The Doomsayers Have Their Day

The doomsayers have a lot to say these days, and most of it is all too plausible. There’s also been a lot of happy talk from the White House lately, especially about the economy and that 5.1 unemployment rate, but it’s not nearly as convincing.
Even the suddenly front-running Democratic candidate and self-described socialist Sen. Bernie Sanders is getting big cheers from his far-left fans by scoffing at that 5.1 percent figure, which conservatives already know is severely understated by excluding the record numbers of those who aren’t even bothering to find work or those working part-time jobs or taking jobs for which they are obviously over-qualified. Even the usually uninformed folks of no political persuasion who occupy the middle have noticed their stagnant wages, and that most of those news jobs are going to legal and illegal immigrants, so they might have also noticed the latest trends are not positive.
Sanders probably won’t mention it in his otherwise frankly gloomy and doomy stump speeches, but what anemic economic growth  has occurred over the past six years of “recovery” was largely financed by extraordinary amounts of debt, not just here but in Europe and China and almost everywhere in the less consequential parts of the world economy, and not just among the countries’ governments but also their private sectors. The Switzerland-based Bank for International Settlements, considered “the world’s top financial watchdog,” now notes that since 2006 the combined public and private debt of the world’s developed economies has jumped 36 points to a daunting 265 percent of the world’s gross domestic product. Meanwhile the Federal Reserve Board of the United States, which is either the first or second biggest economy in the world depending on what accounting systems you prefer, is contemplating at long last allowing interest rates to soar beyond zero, which those Swiss bankers reasonably worry would might reconfigure the global ledgers in all sorts of troublesome ways. Much of the United States’ debt is owed to China, which is either the first or second biggest economy in the world, depending on what accounting system you prefer, but they’ve also managed to rack up a mountain of debt on building uninhabited cities and other make-work extravagances, and there’s no telling what measures that country’s communist leadership might resort to. The European Union, which includes most of those “developed economies,” is currently preoccupied with one of those occasional invasions by the Muslim world that they’ve had to put up with for the past several centuries. Perhaps debt can be perpetually incurred, but otherwise nowhere in the world does there seem to be any happy endings on offer.

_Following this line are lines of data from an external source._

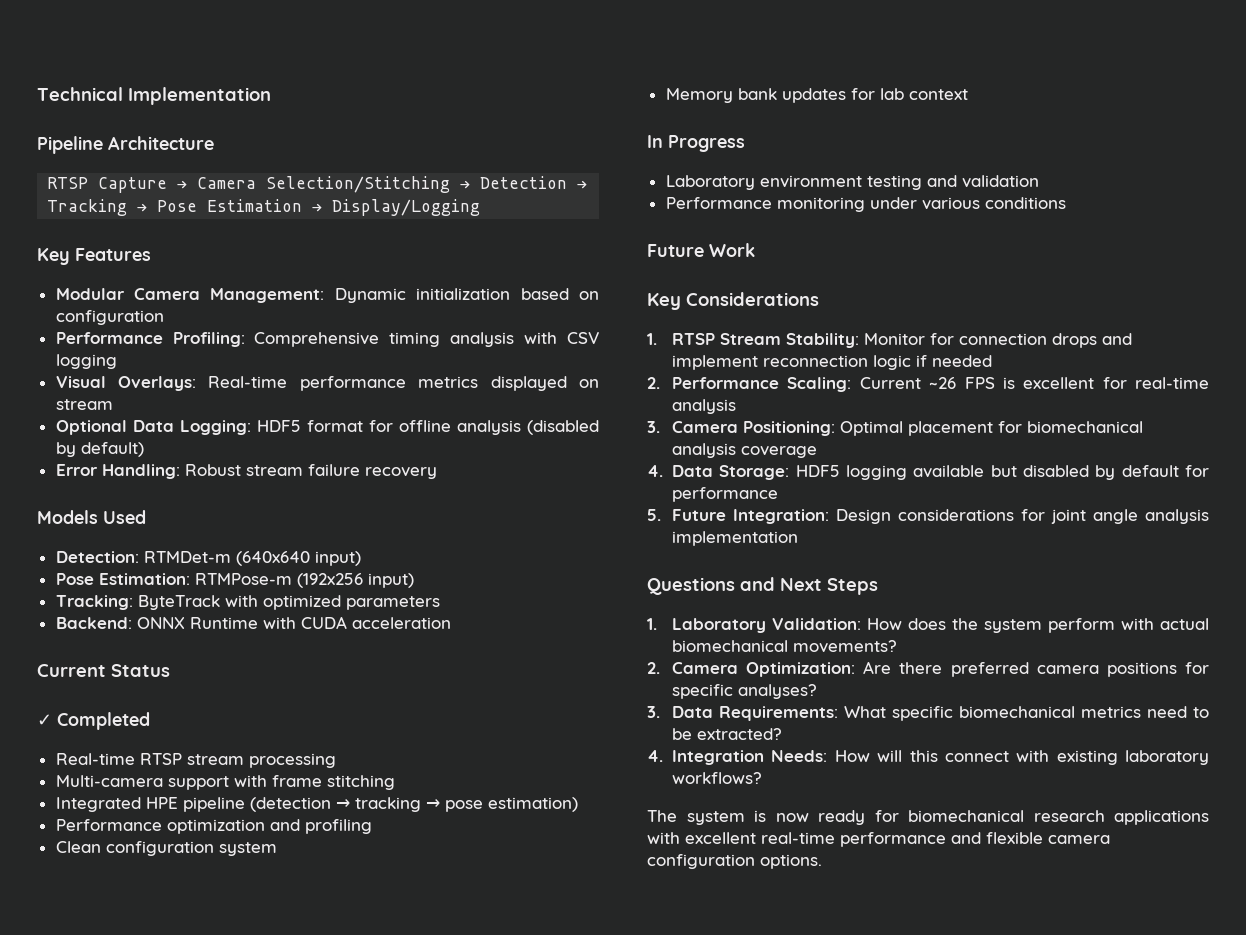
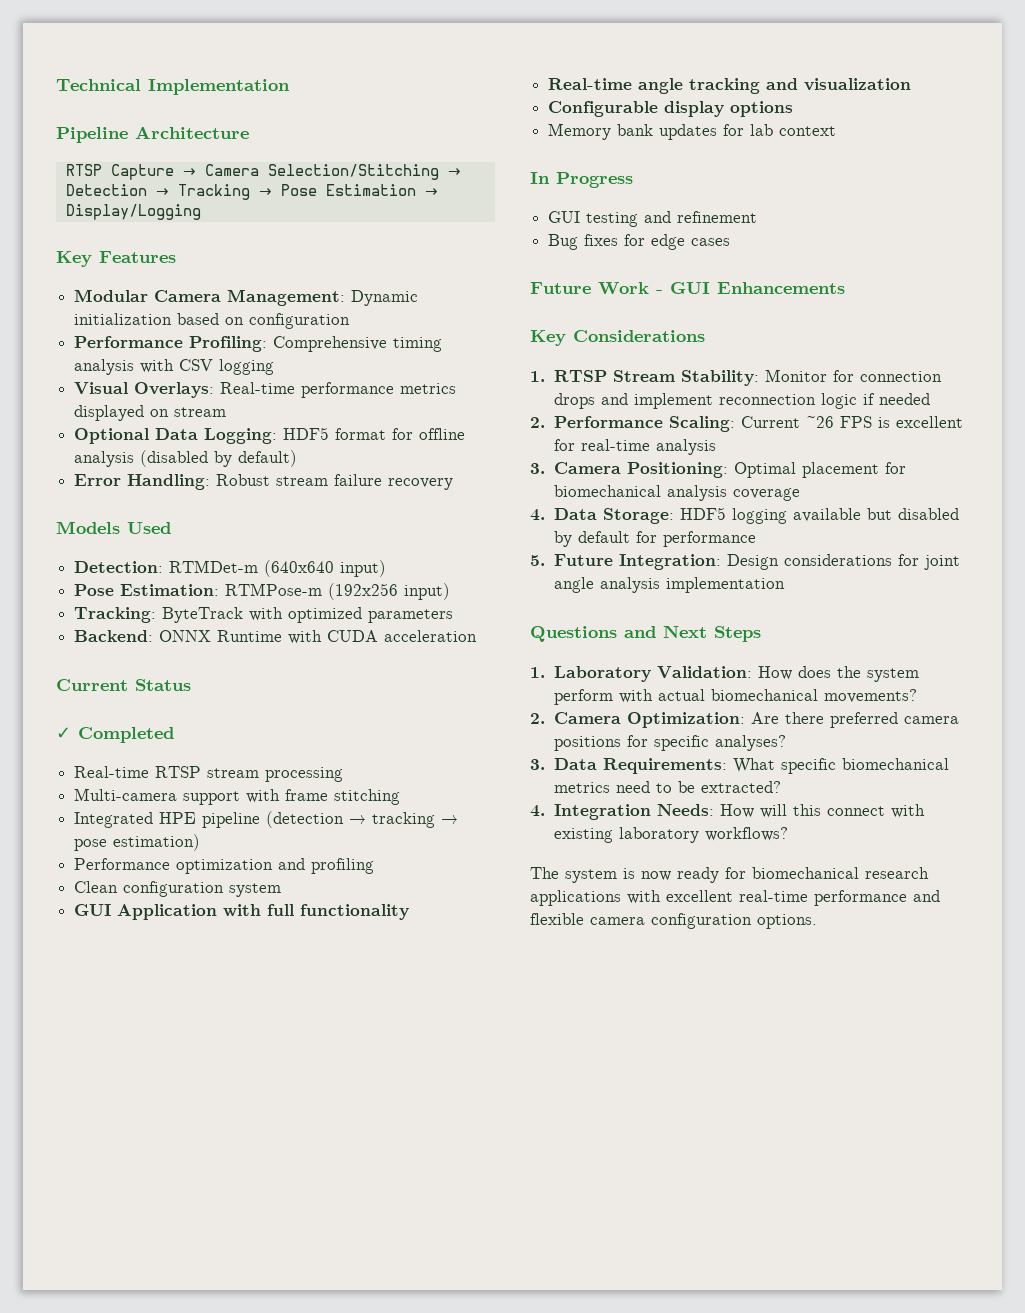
+ GUI Application with full functionality
+ Real-time angle tracking and visualization
+ Configurable display options
- Laboratory environment testing and validation
- Performance monitoring under various conditions
+ GUI testing and refinement
+ Bug fixes for edge cases
- Future Work
+ Future Work - GUI Enhancements

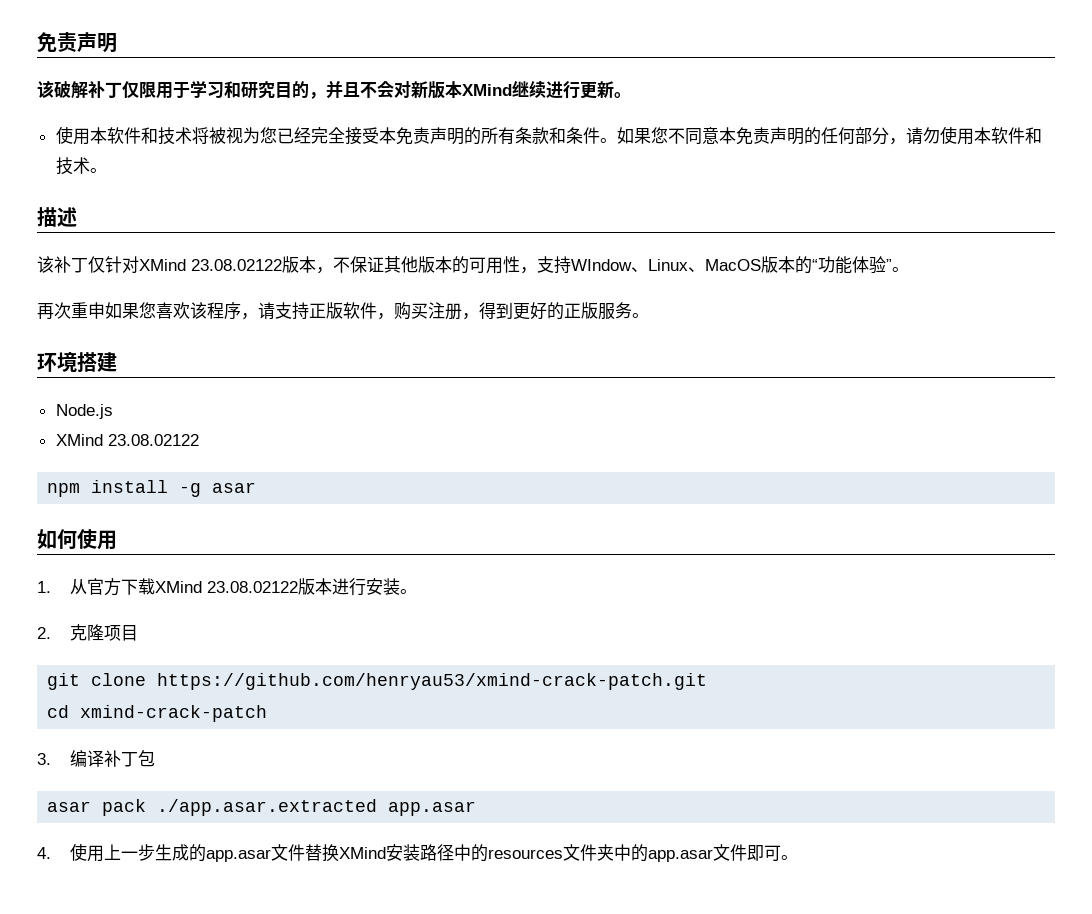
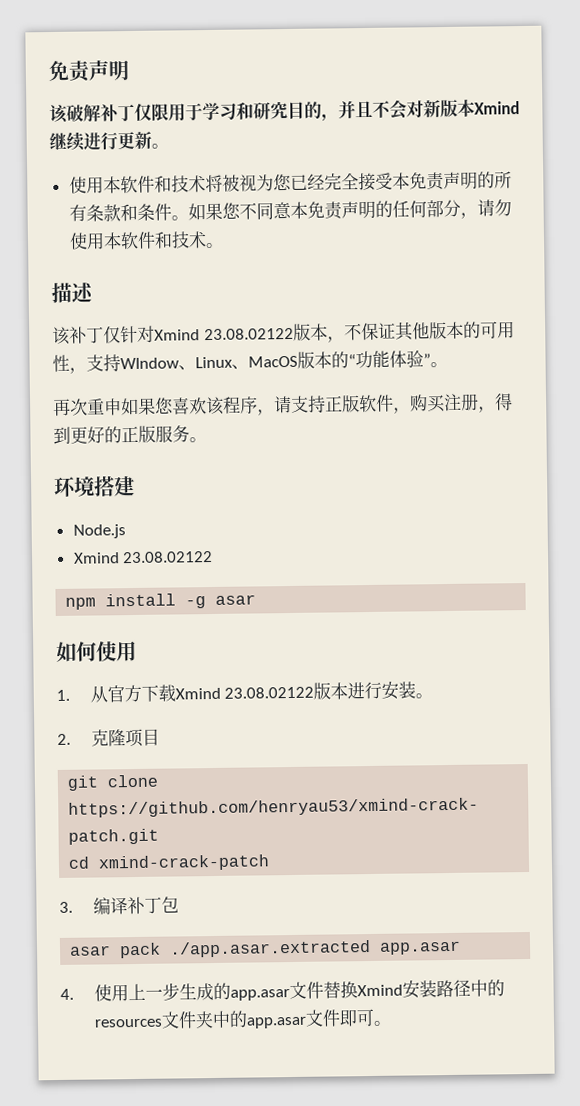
- 该破解补丁仅限用于学习和研究目的，并且不会对新版本XMind继续进行更新。
+ 该破解补丁仅限用于学习和研究目的，并且不会对新版本Xmind继续进行更新。
- 该补丁仅针对XMind 23.08.02122版本，不保证其他版本的可用性，支持WIndow、Linux、MacOS版本的“功能体验”。
+ 该补丁仅针对Xmind 23.08.02122版本，不保证其他版本的可用性，支持WIndow、Linux、MacOS版本的“功能体验”。
  Node.js
- XMind 23.08.02122
+ Xmind 23.08.02122
- 1.从官方下载XMind 23.08.02122版本进行安装。
+ 1.从官方下载Xmind 23.08.02122版本进行安装。
- 4.使用上一步生成的app.asar文件替换XMind安装路径中的resources文件夹中的app.asar文件即可。
+ 4.使用上一步生成的app.asar文件替换Xmind安装路径中的resources文件夹中的app.asar文件即可。

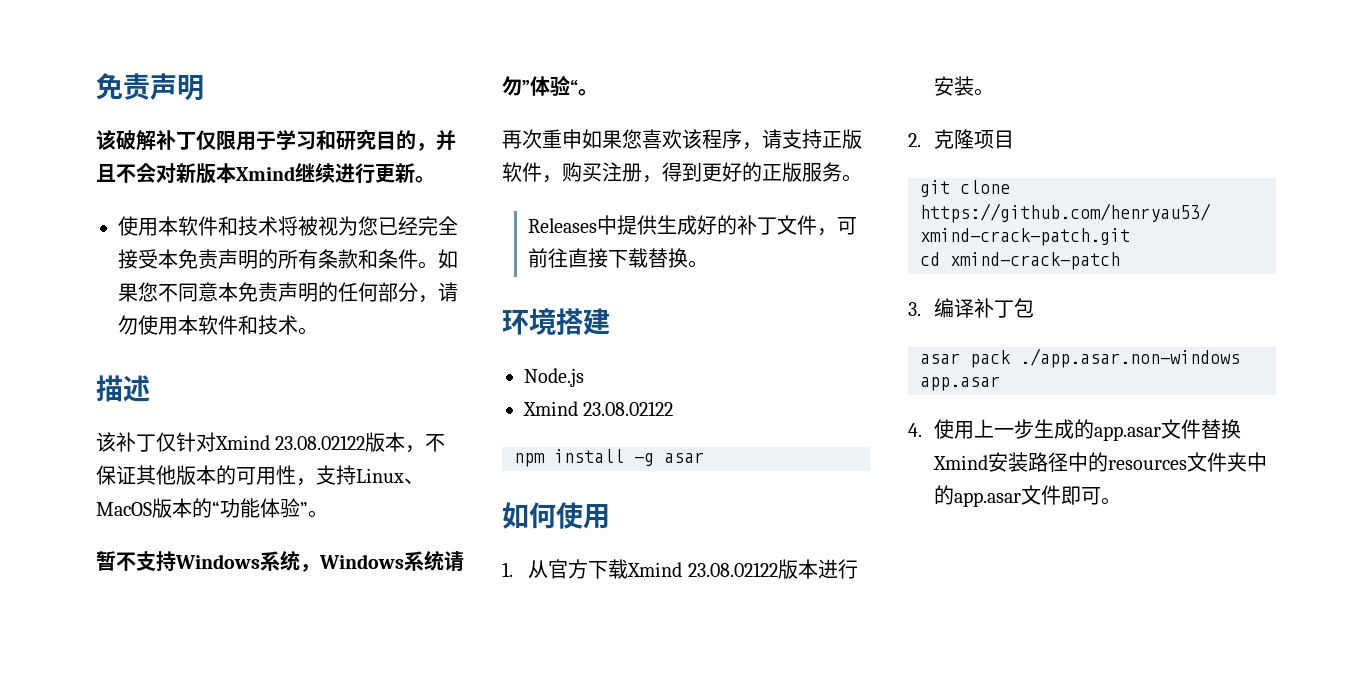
- 该补丁仅针对Xmind 23.08.02122版本，不保证其他版本的可用性，支持WIndow、Linux、MacOS版本的“功能体验”。
+ 该补丁仅针对Xmind 23.08.02122版本，不保证其他版本的可用性，支持Linux、MacOS版本的“功能体验”。
+ 暂不支持Windows系统，Windows系统请勿”体验“。
+ Releases中提供生成好的补丁文件，可前往直接下载替换。
- asar pack ./app.asar.extracted app.asar
+ asar pack ./app.asar.non-windows app.asar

All that debt did by one hell of a stock market run, here and elsewhere, with all the freshly-printed money having nowhere to go in a zero-interest world, but here and elsewhere that seems to be at long last coming to the same sorry end as all Ponzi schemes. The Chinese are resorting to the old Maoist adage about all power growing out of the barrel of a gun to deal with the situation, with stockholders being threatened with severe retaliation if they sell any shares in tanking companies, and the unlikelihood that even President Barack Obama and newly-anointed Labour Leader Jeremy Corbyn or any other EU official would dare to employ such methods makes the situation all the more uncertain.
Robert Schiller is a professor of economics at Yale University and a Nobel laureate in his science, and we are neither, but our gloomy and doomy temperament inclines us to agree with his worried assessment that “It looks to me a bit like a bubble again with essentially a tripling of stock prices since 2009 in just six years, and at the same time people losing confidence in the valuation of the market.” One needn’t be a Yale professor or Nobel laureate to have noticed that the American economy has not tripled in strength and size over the past six years, or kept apace of the growing debt and surge of legal and illegal immigration, and that the rest of the world hasn’t been managing its affairs any better, nor to draw the obvious conclusions. Every roller coaster ride we’ve ever taken has eventually ended at ground level, and we can’t shake a bad feeling that the world’s stock markets will prove true to this rule.
We read that the stock markets are further spooked by the sudden realization that Donald Trump might actually be the Republican nominee for President of the United States, and that the equally embarrassing fact of self-described socialist Sanders as the front runner makes it possible that he might actually win the office, and this causes us even further gloominess and doominess. There’s little hope to be found in Europe, where the self-described Hollande is still running and some English guy with no discernible identity is Prime Minister of Great Britain and Germany’s Angela Merkel is talking crazy-talk about immigration one day and her usual common sense the next, with no time to talk about debt or stock markets or other economic issues. The Chinese communists are both Chinese and communists, and at the risk of sounding stereotypical we found them quite inscrutable. In any case, we find little reason for optimism.
On the other hand, the local QuikTrip convenience stores are now selling their lowest-octane gasoline for $1.99 a gallon, an economic stimulus the administration hasn’t been able to thwart despite its best efforts, the earthquakes that have occasionally troubled our fracked region might not have anything to do with that, and Americans have proved a shrewd people in other uncertain times, and one can still hold out hope that neither Donald Trump nor Bernie Sanders will ever be this country’s president. This doesn’t guarantee a hopeful outcome, especially with Hillary Clinton as a the next-most plausible alternative, but at least it allows for the possibility or the best and precludes the worst.